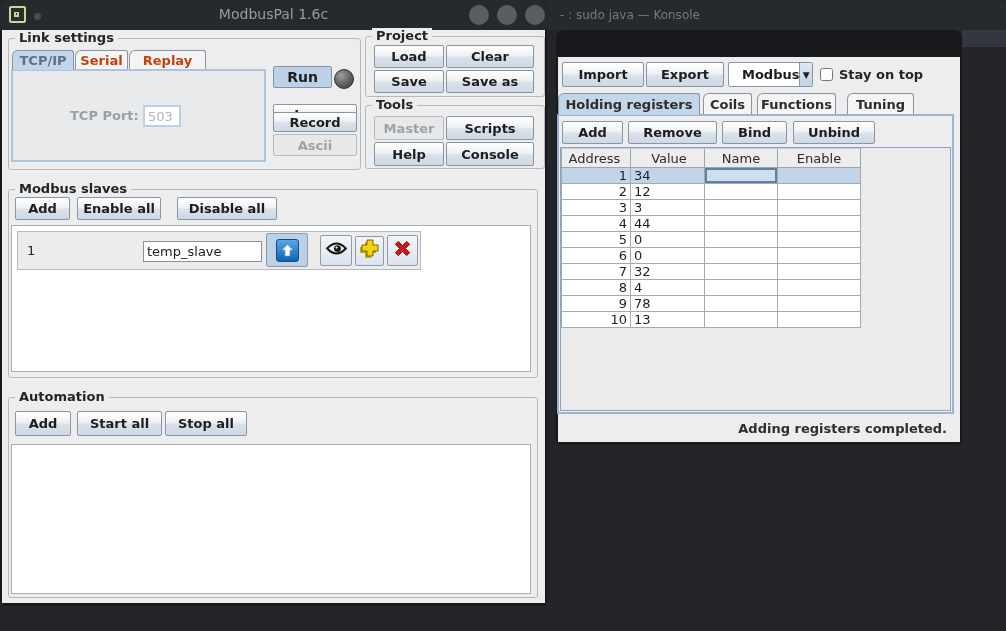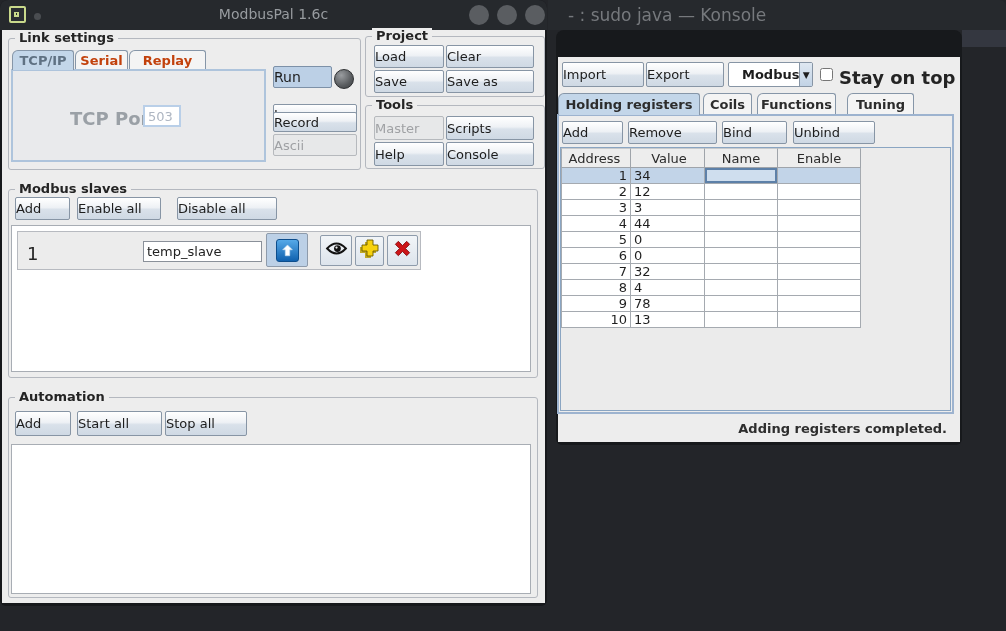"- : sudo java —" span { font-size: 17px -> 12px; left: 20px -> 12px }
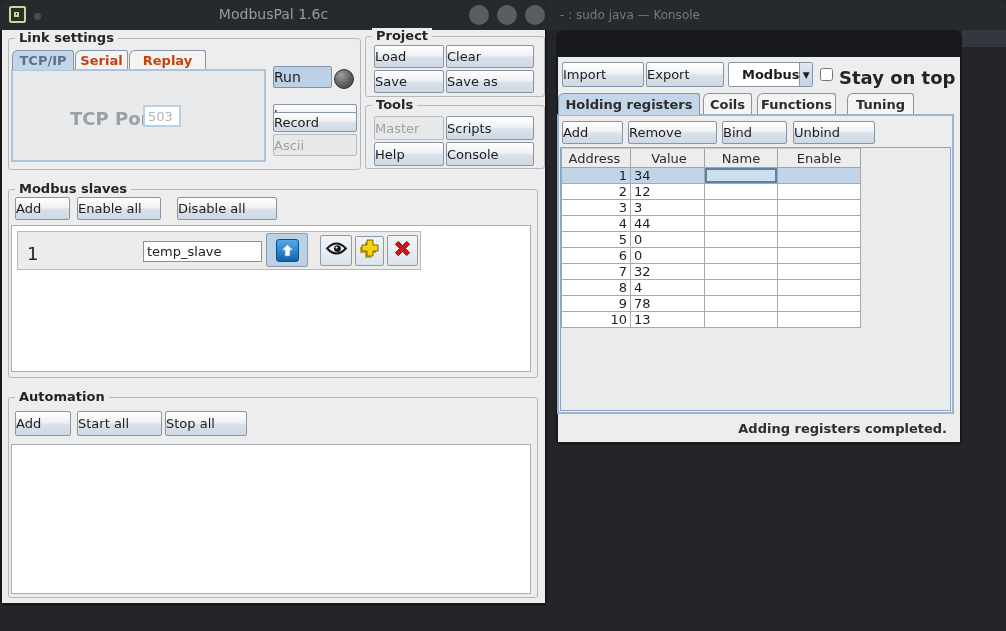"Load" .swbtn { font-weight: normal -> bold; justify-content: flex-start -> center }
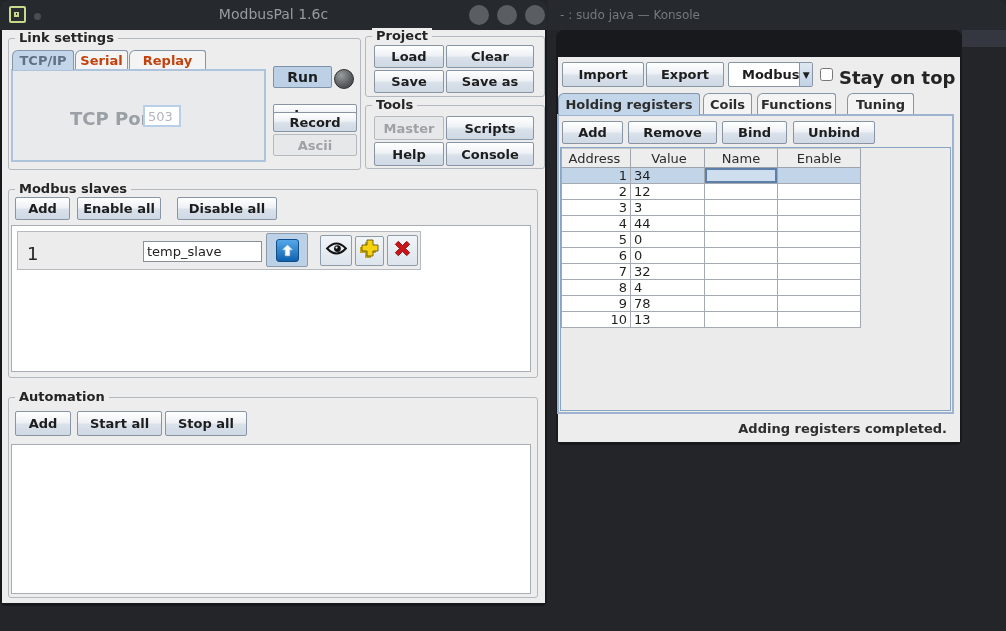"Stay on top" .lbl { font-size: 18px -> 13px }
_ _ _ _
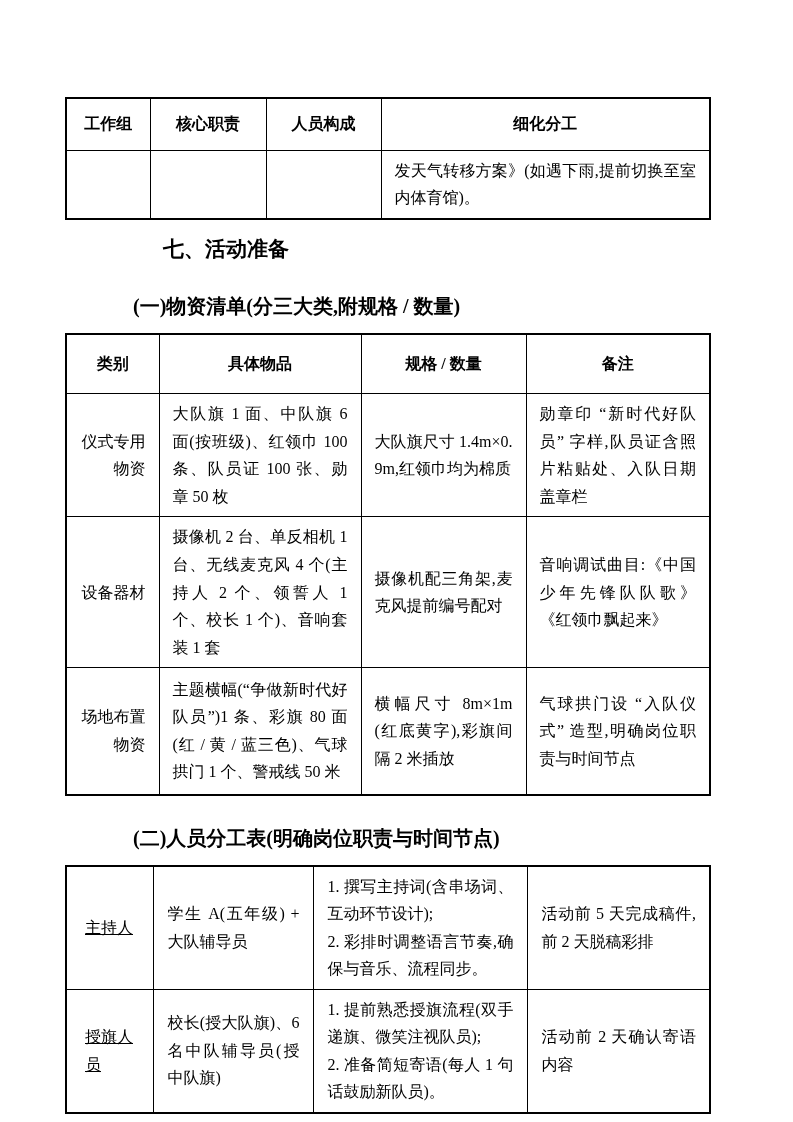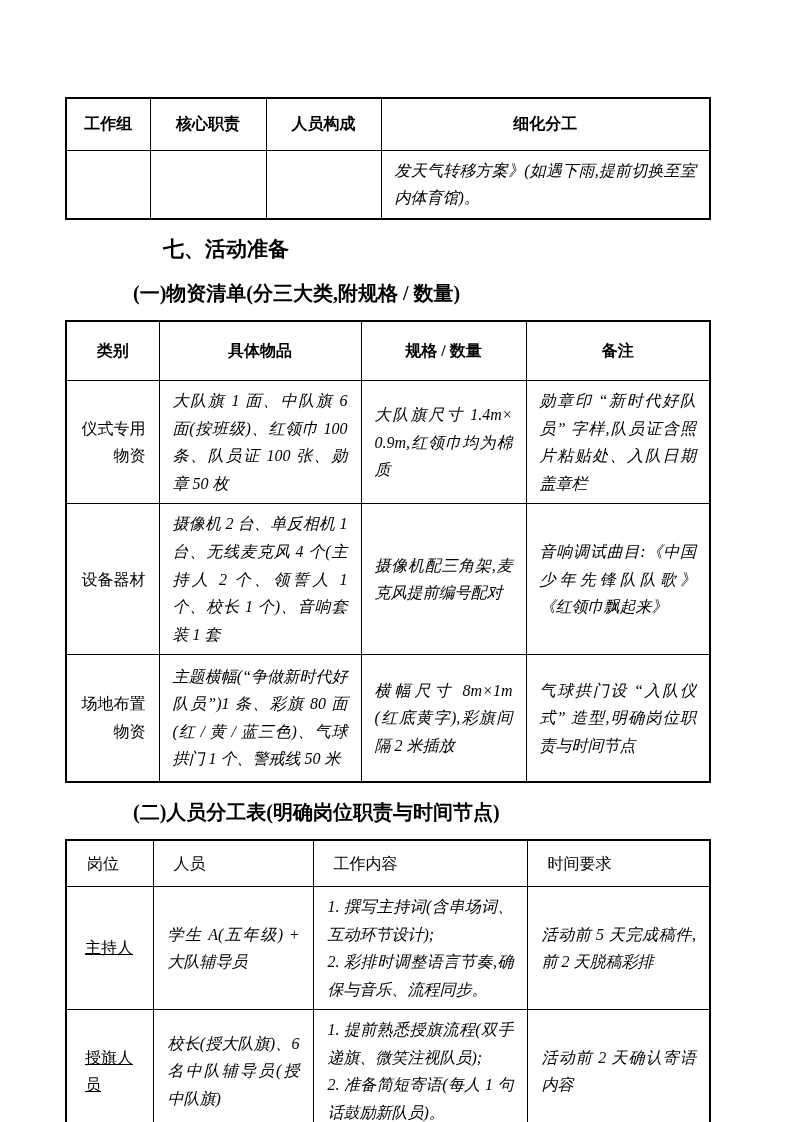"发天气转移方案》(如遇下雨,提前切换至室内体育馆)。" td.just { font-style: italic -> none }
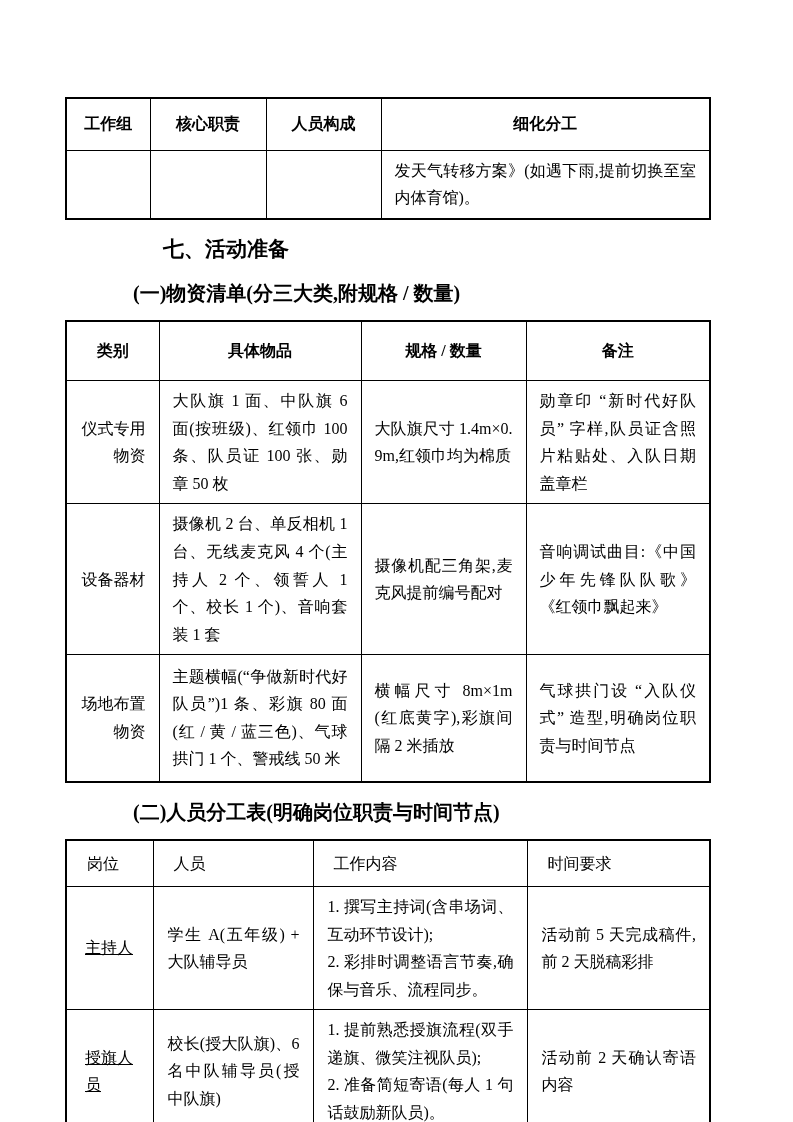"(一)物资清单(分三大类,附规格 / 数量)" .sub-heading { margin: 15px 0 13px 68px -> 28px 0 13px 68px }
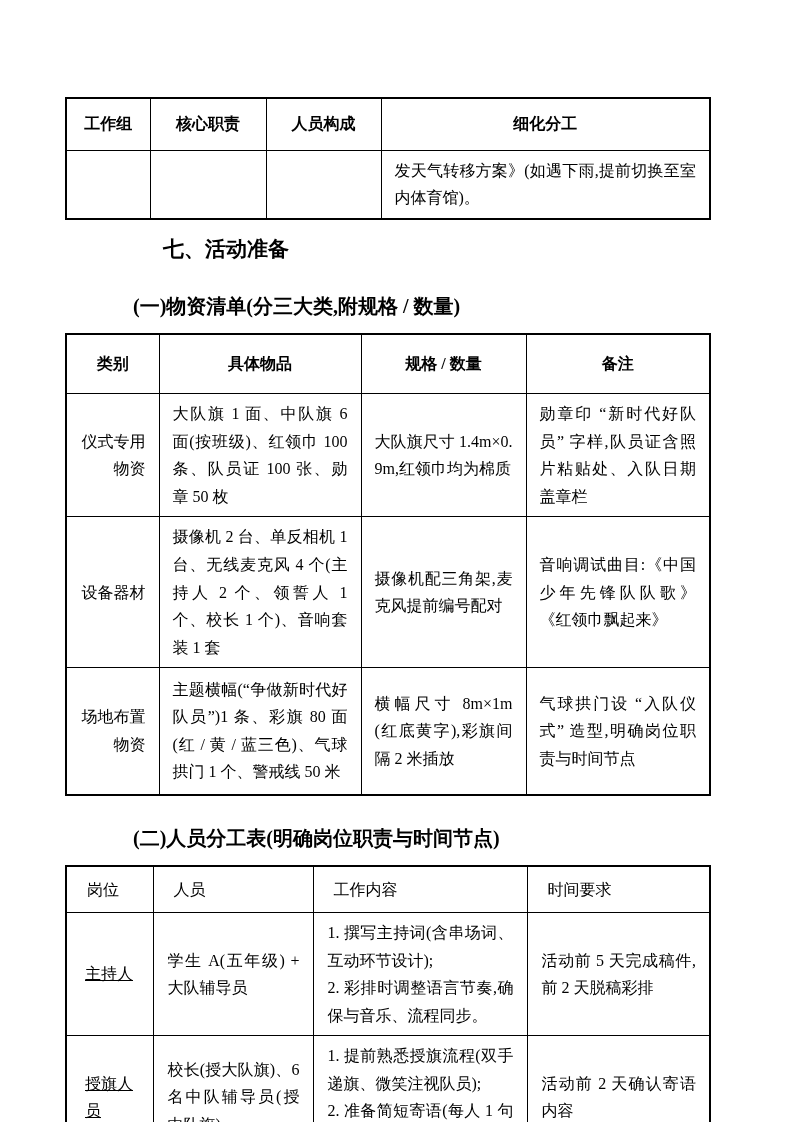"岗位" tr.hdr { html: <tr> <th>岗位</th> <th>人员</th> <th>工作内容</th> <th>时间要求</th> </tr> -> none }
_ _ _ _
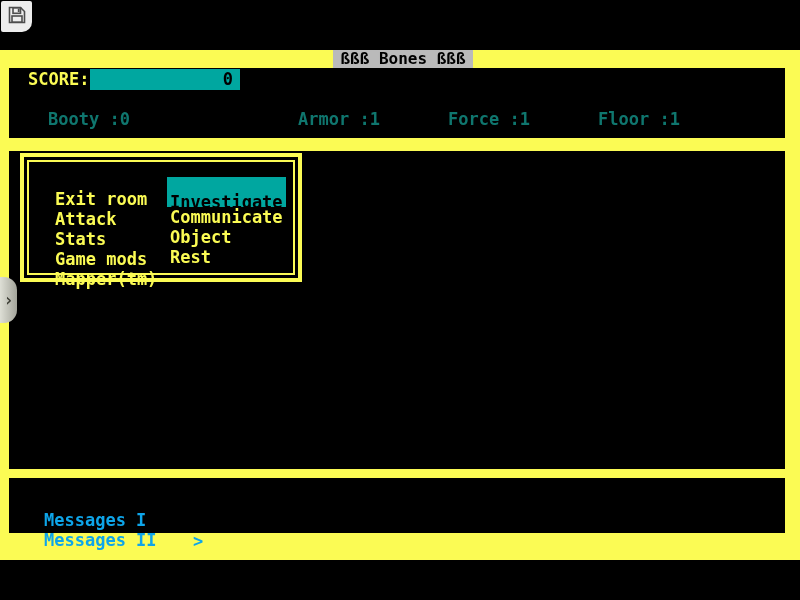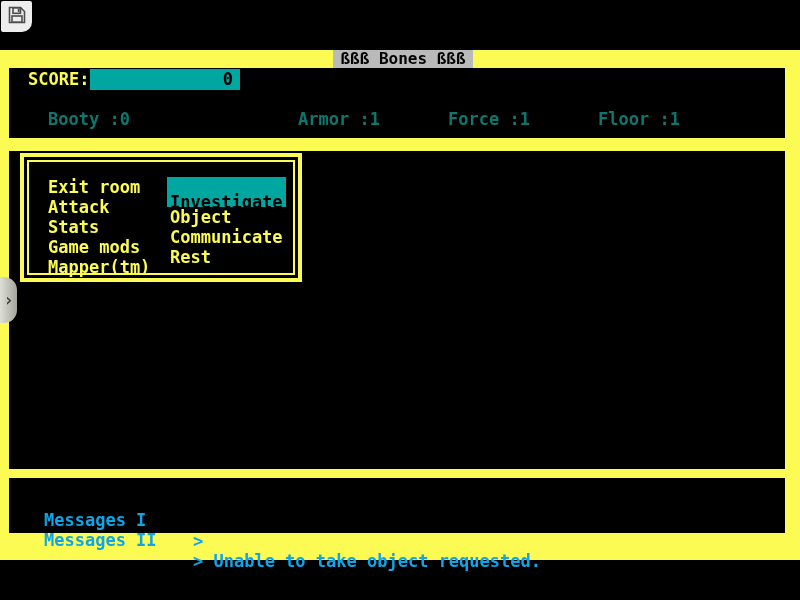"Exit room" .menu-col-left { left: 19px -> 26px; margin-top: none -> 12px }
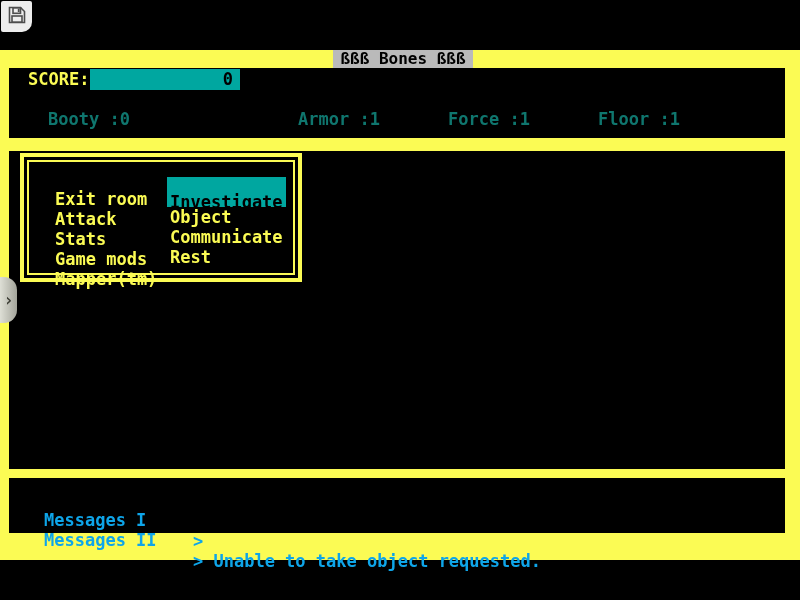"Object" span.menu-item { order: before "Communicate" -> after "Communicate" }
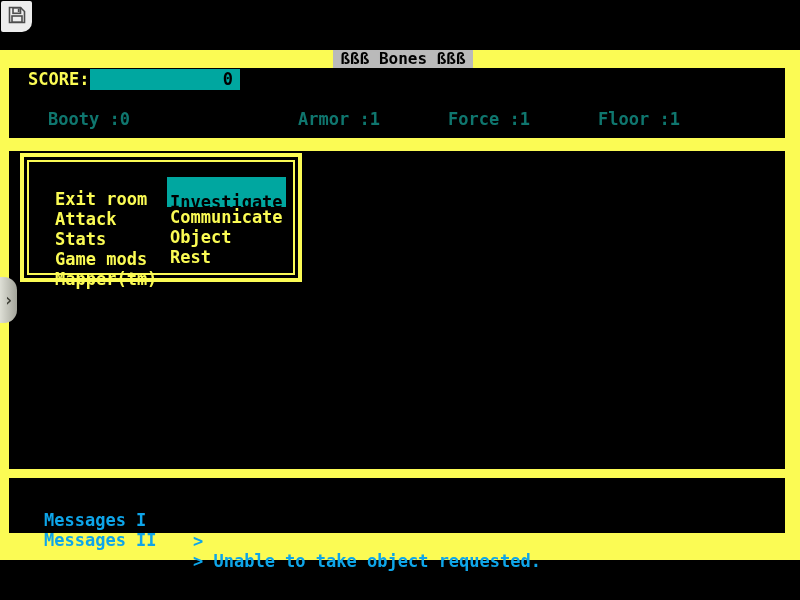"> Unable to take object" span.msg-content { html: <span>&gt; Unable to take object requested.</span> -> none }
_ _ _ _
**WHAT TO WORK ON:** Your answer must be everything above from the line with "font-size: 17px ->" down to the line with "font-size: 18px ->", word for word, and no pictures.

**ANSWER:**
"- : sudo java —" span { font-size: 17px -> 12px; left: 20px -> 12px }
"Load" .swbtn { font-weight: normal -> bold; justify-content: flex-start -> center }
"Stay on top" .lbl { font-size: 18px -> 13px }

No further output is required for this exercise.